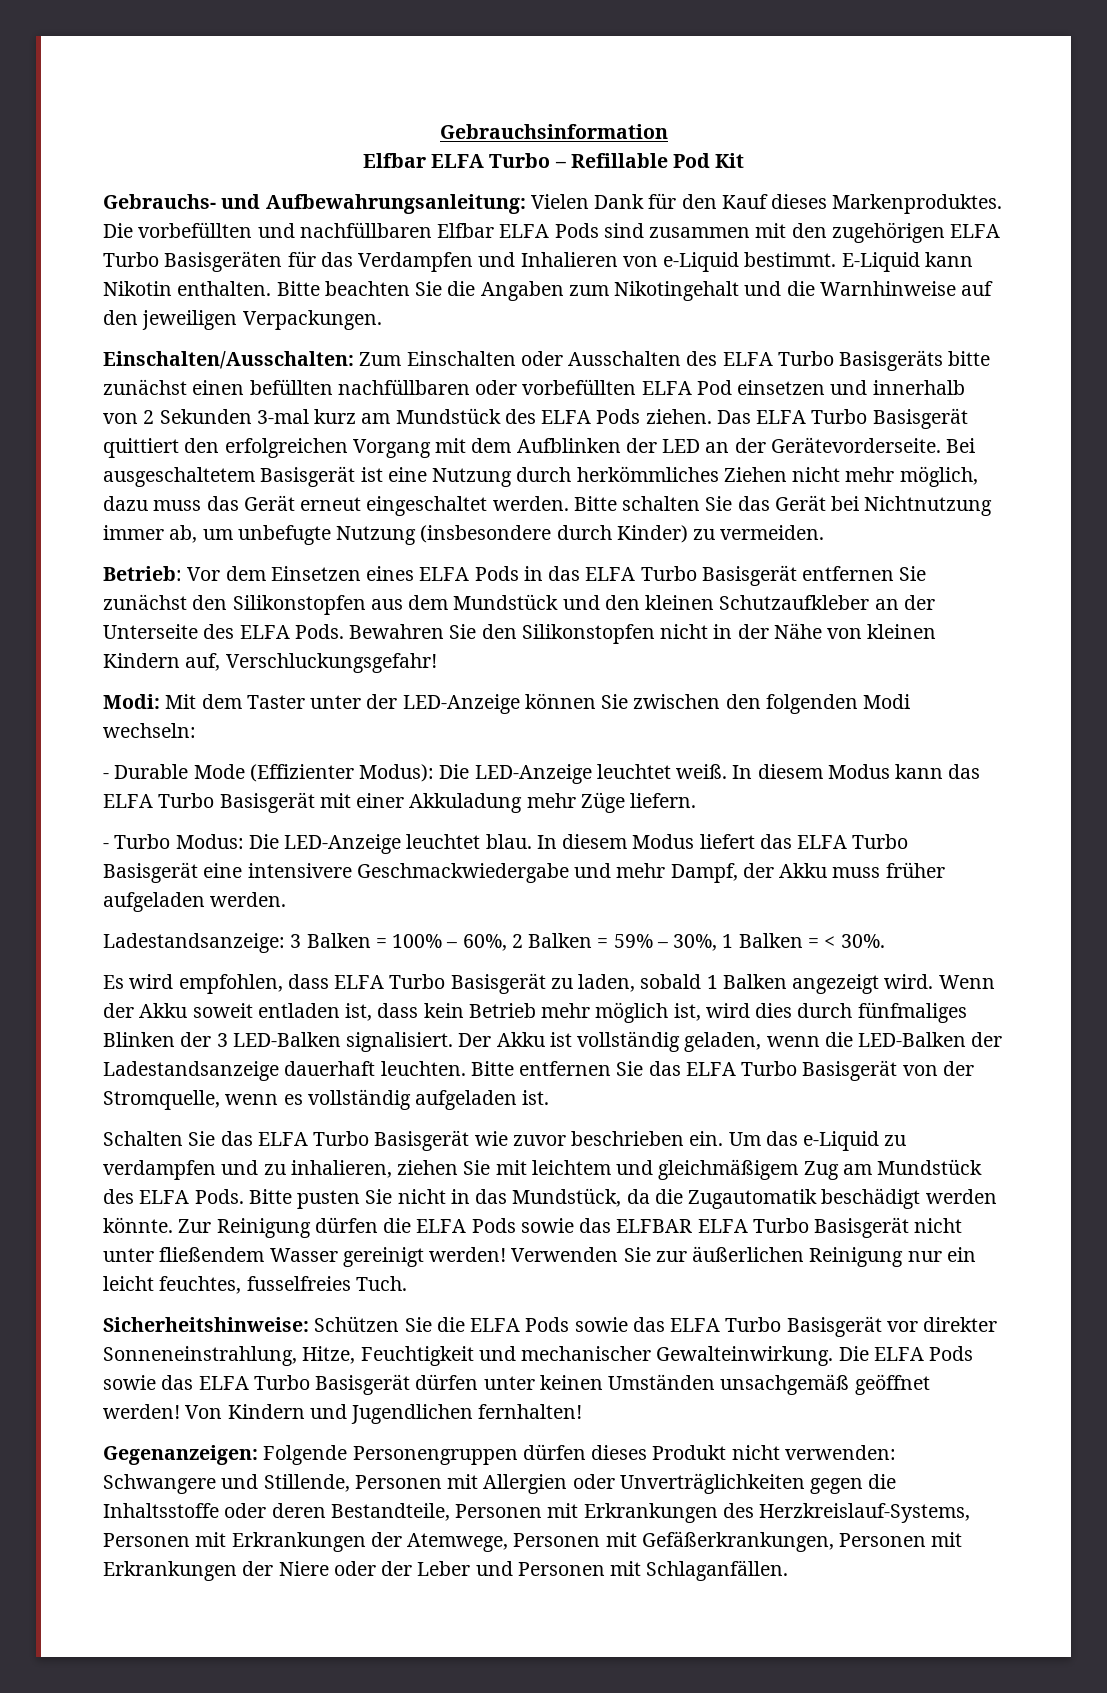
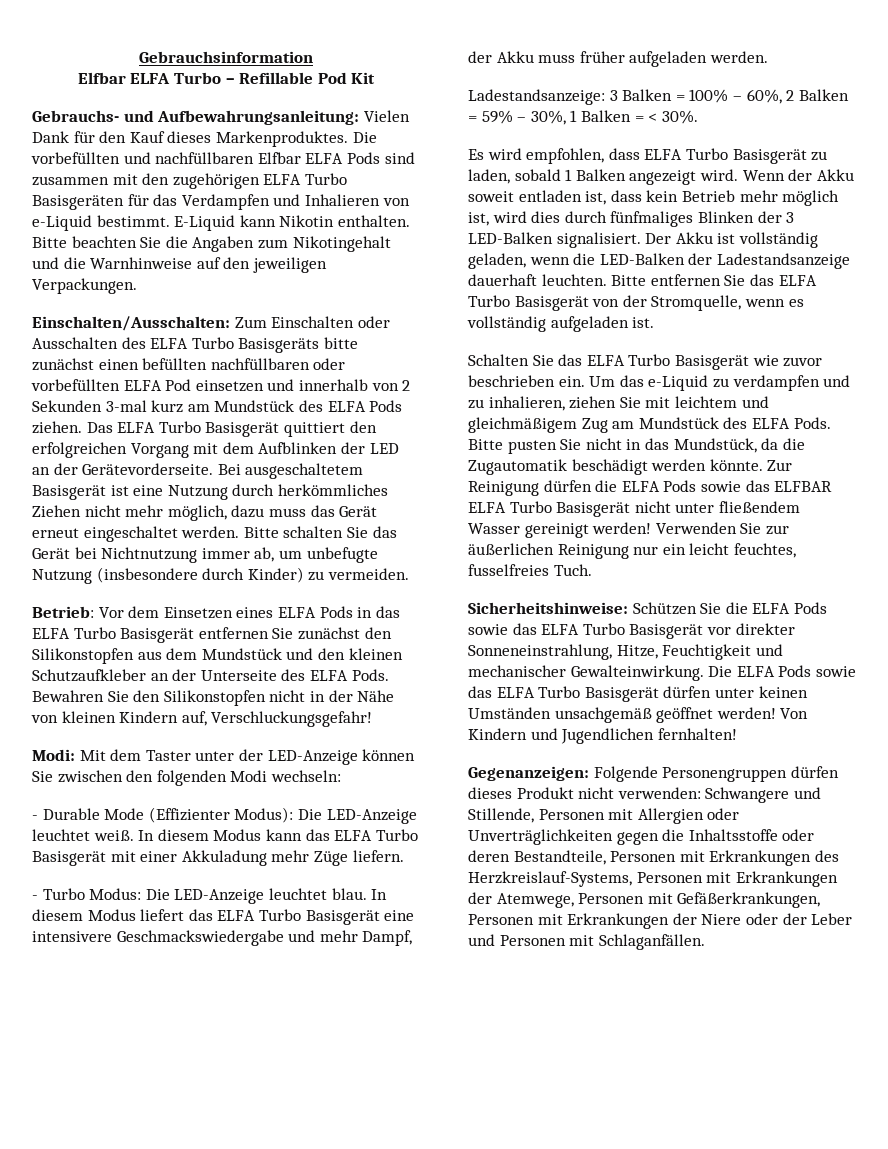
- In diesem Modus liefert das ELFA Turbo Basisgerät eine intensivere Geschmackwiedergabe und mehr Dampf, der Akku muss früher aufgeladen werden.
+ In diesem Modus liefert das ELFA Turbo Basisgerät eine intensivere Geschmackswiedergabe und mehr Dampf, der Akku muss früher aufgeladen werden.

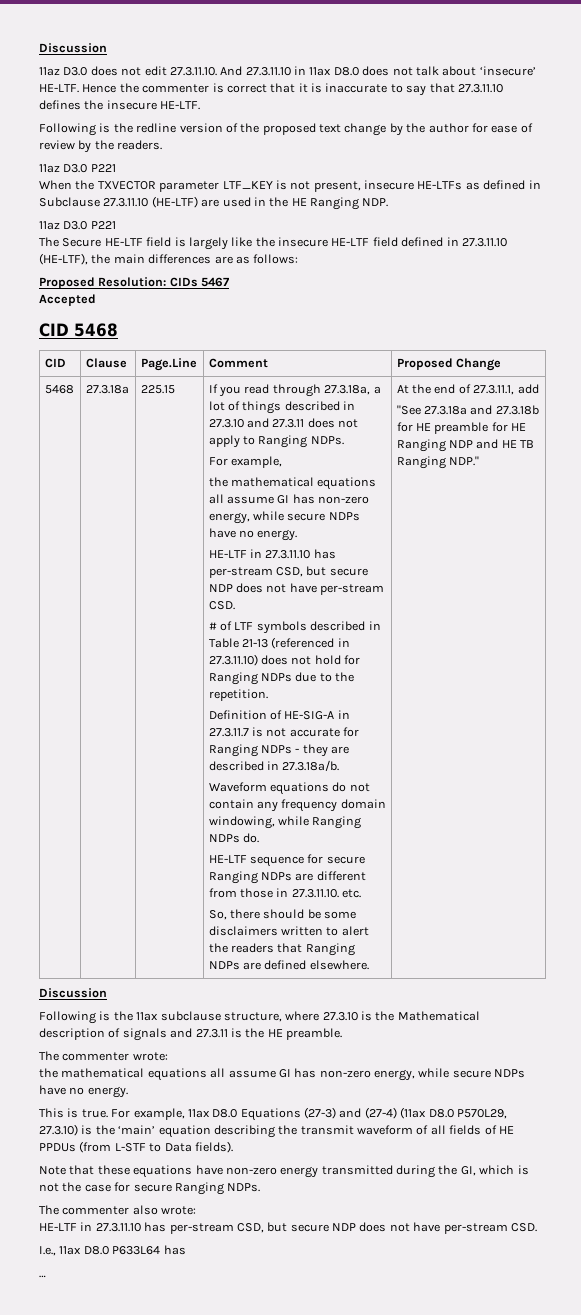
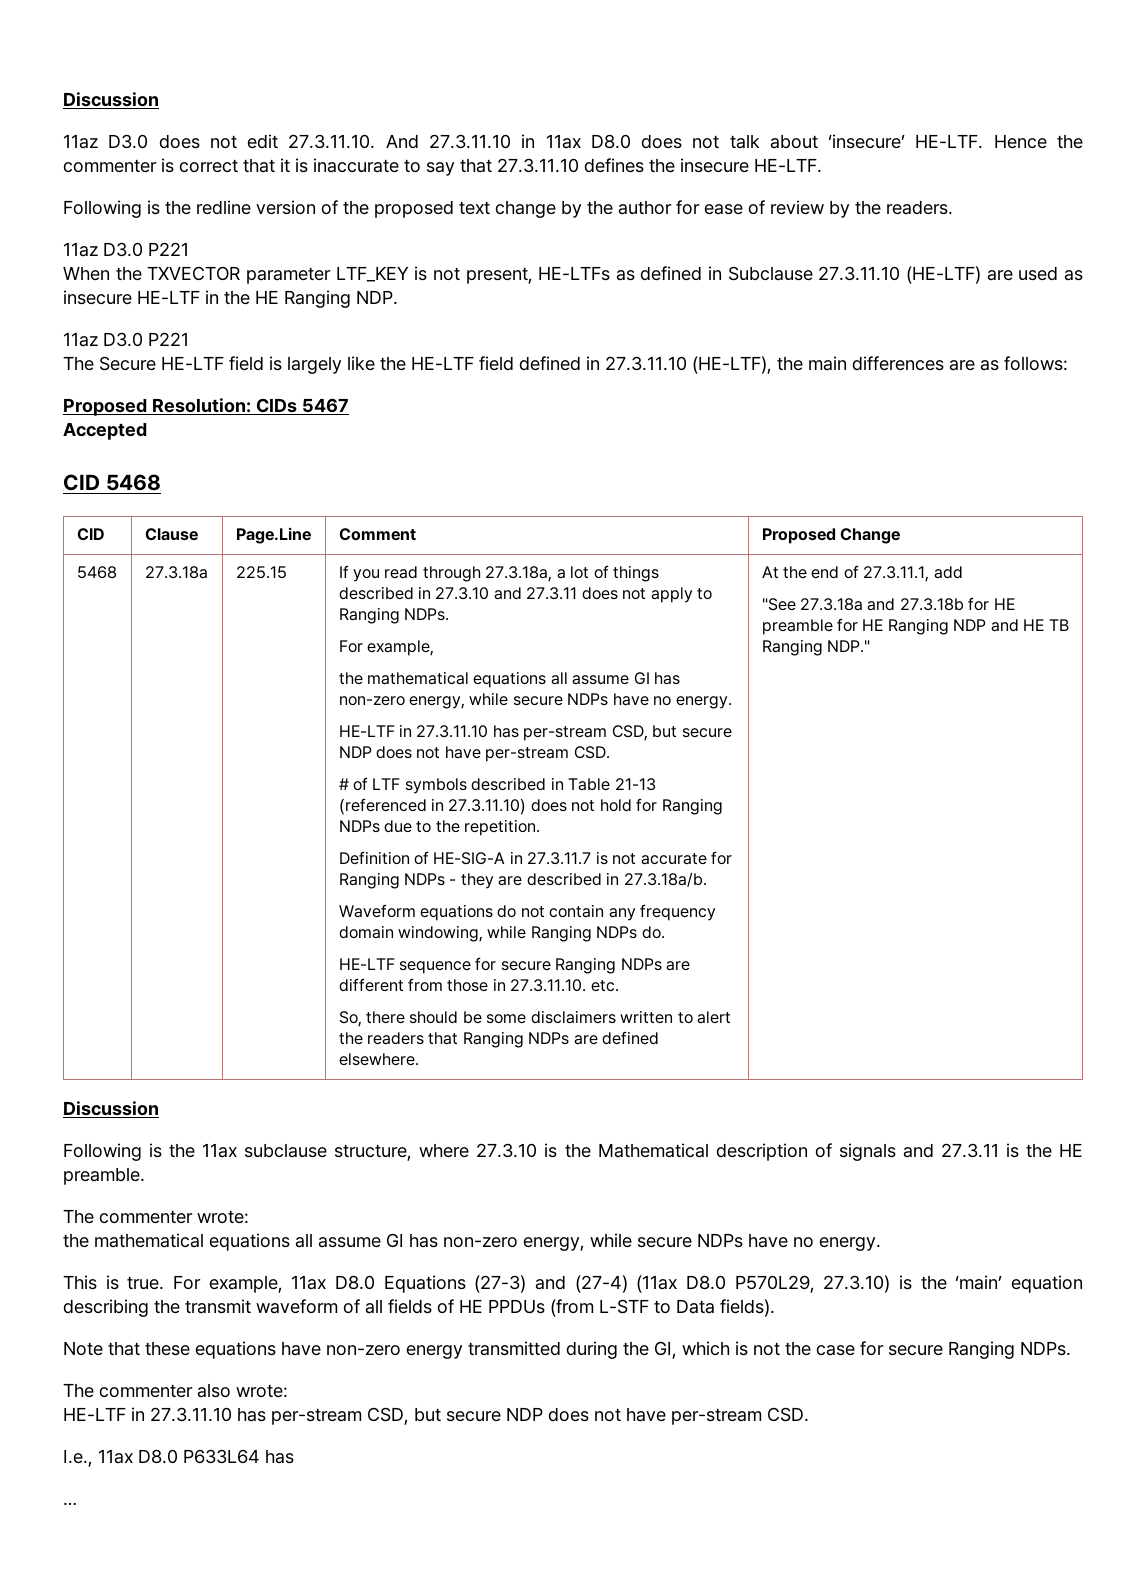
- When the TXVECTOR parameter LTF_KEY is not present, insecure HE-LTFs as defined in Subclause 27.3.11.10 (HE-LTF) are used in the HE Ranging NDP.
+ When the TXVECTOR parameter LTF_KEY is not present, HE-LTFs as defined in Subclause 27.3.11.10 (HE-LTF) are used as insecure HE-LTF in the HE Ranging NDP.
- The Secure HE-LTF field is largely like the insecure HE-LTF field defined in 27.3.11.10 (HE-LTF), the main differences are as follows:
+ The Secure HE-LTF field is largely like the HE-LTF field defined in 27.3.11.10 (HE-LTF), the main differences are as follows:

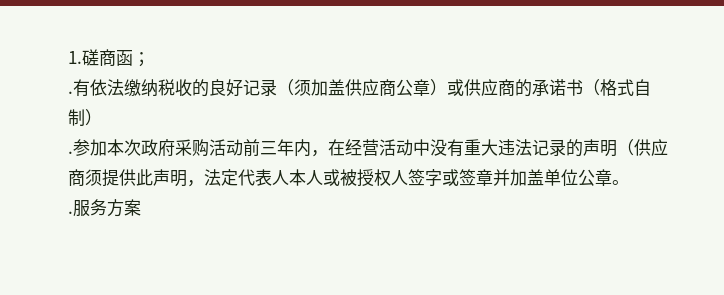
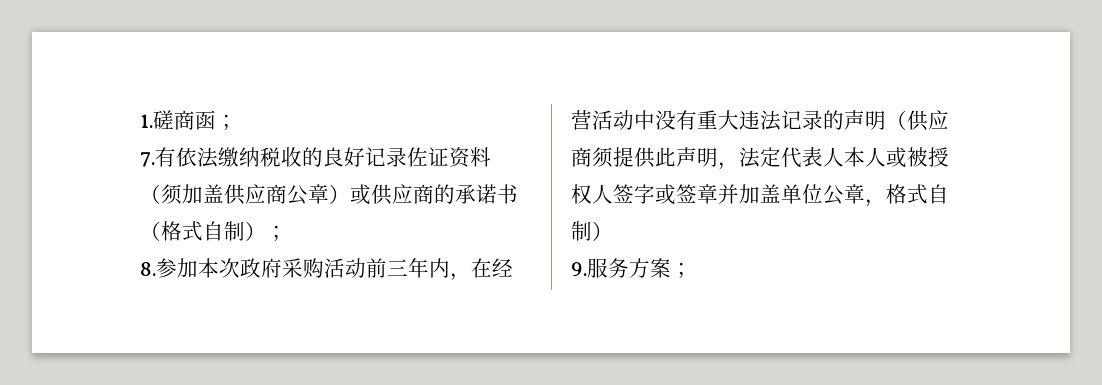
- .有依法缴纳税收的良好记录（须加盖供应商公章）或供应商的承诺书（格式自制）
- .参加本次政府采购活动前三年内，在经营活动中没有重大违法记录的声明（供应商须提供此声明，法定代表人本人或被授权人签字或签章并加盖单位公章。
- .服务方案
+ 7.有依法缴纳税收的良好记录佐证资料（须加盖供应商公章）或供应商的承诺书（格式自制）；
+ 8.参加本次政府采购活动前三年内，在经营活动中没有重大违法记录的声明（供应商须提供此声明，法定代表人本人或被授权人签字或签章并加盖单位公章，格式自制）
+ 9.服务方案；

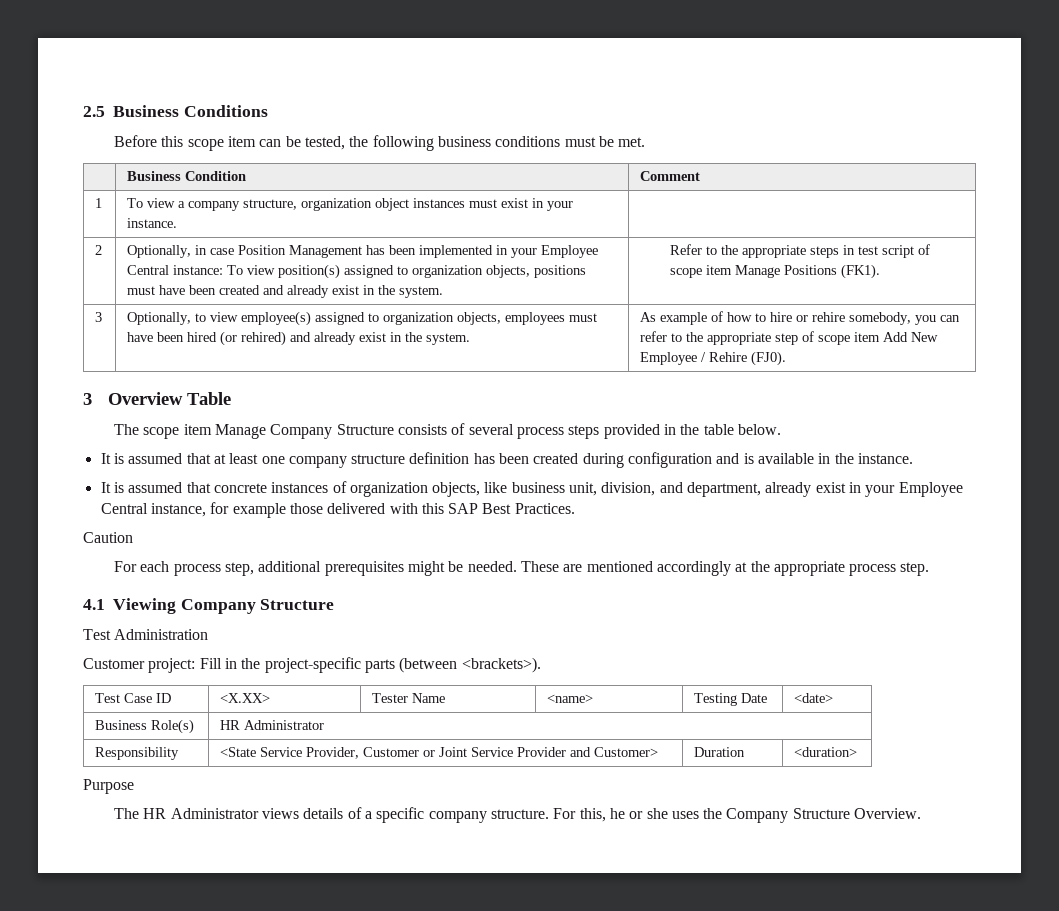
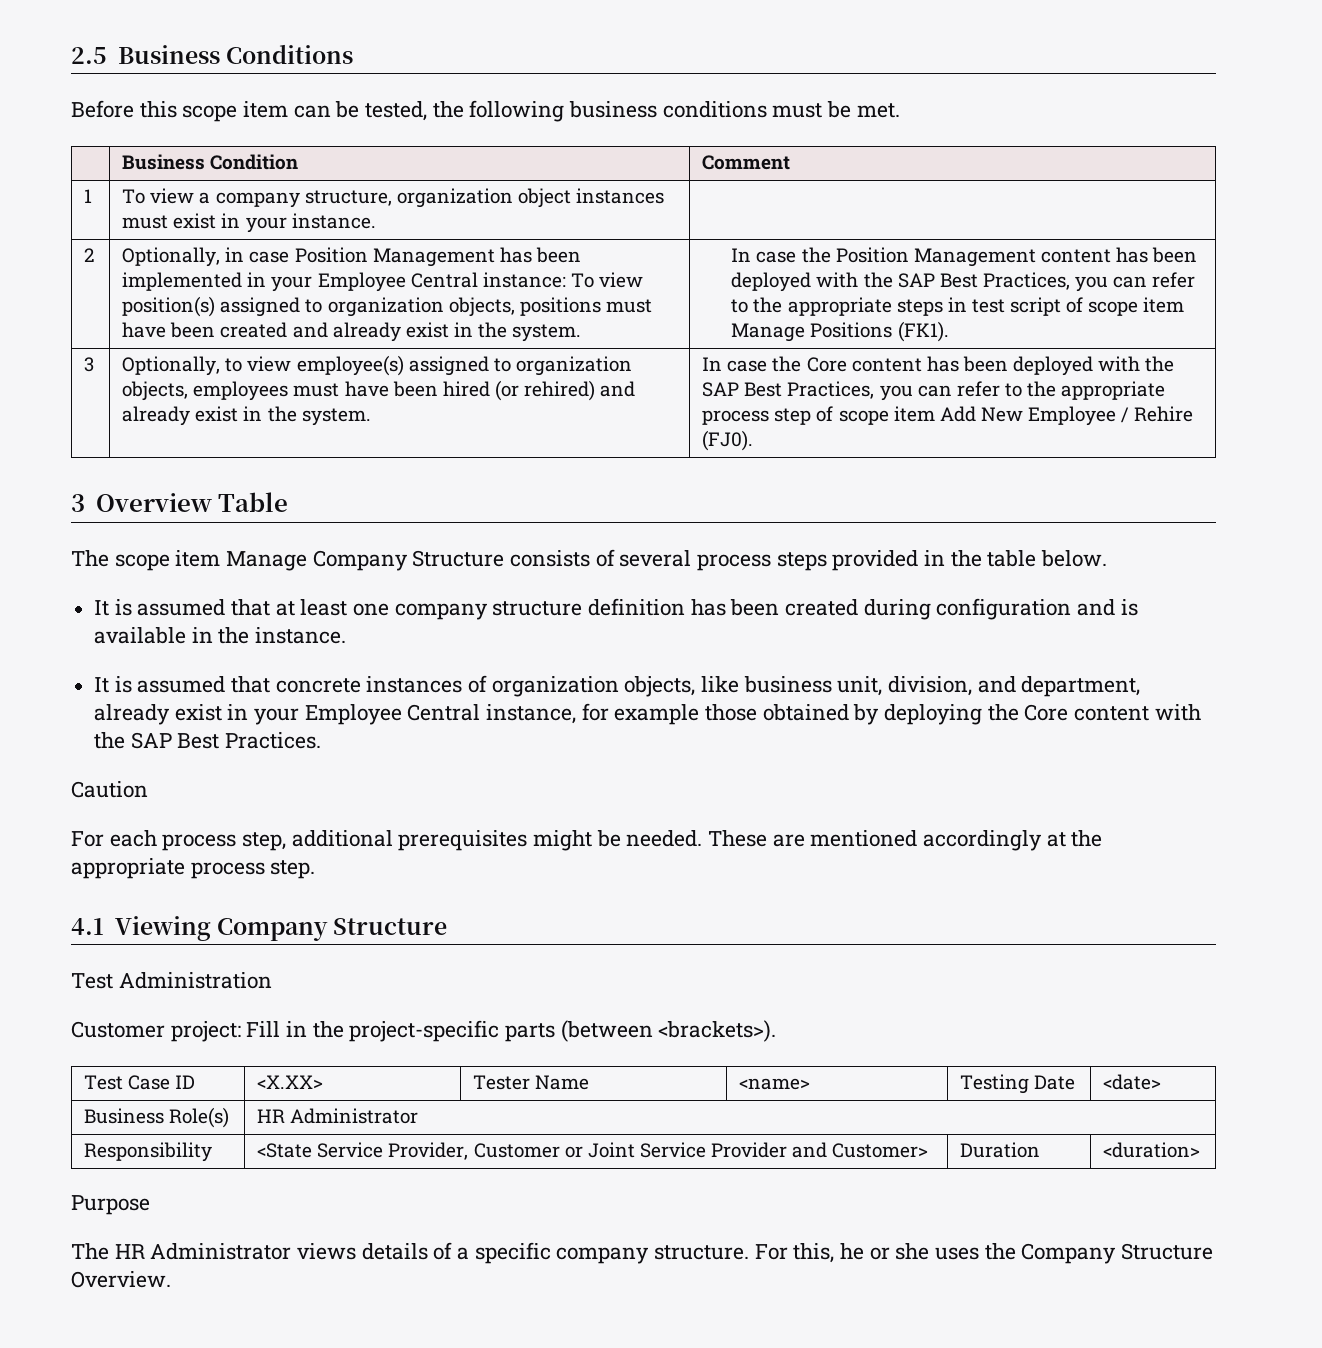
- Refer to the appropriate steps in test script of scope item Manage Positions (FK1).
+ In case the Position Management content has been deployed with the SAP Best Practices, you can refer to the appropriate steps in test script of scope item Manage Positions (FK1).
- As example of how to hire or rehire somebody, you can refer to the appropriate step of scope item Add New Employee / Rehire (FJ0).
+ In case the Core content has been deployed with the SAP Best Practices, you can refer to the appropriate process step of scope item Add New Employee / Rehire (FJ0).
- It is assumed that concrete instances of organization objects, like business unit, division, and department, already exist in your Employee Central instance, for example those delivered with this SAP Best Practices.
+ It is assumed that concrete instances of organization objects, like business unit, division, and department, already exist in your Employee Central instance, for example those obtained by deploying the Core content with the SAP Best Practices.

+ + + +

== Problem ==
Copy exactly, leaving out pictures, the lines from the line containing "like the HE-LTF" through the last line of the records.

== Answer to this problem ==
+ The Secure HE-LTF field is largely like the HE-LTF field defined in 27.3.11.10 (HE-LTF), the main differences are as follows:

- .有依法缴纳税收的良好记录（须加盖供应商公章）或供应商的承诺书（格式自制）
- .参加本次政府采购活动前三年内，在经营活动中没有重大违法记录的声明（供应商须提供此声明，法定代表人本人或被授权人签字或签章并加盖单位公章。
- .服务方案
+ 7.有依法缴纳税收的良好记录佐证资料（须加盖供应商公章）或供应商的承诺书（格式自制）；
+ 8.参加本次政府采购活动前三年内，在经营活动中没有重大违法记录的声明（供应商须提供此声明，法定代表人本人或被授权人签字或签章并加盖单位公章，格式自制）
+ 9.服务方案；

- Refer to the appropriate steps in test script of scope item Manage Positions (FK1).
+ In case the Position Management content has been deployed with the SAP Best Practices, you can refer to the appropriate steps in test script of scope item Manage Positions (FK1).
- As example of how to hire or rehire somebody, you can refer to the appropriate step of scope item Add New Employee / Rehire (FJ0).
+ In case the Core content has been deployed with the SAP Best Practices, you can refer to the appropriate process step of scope item Add New Employee / Rehire (FJ0).
- It is assumed that concrete instances of organization objects, like business unit, division, and department, already exist in your Employee Central instance, for example those delivered with this SAP Best Practices.
+ It is assumed that concrete instances of organization objects, like business unit, division, and department, already exist in your Employee Central instance, for example those obtained by deploying the Core content with the SAP Best Practices.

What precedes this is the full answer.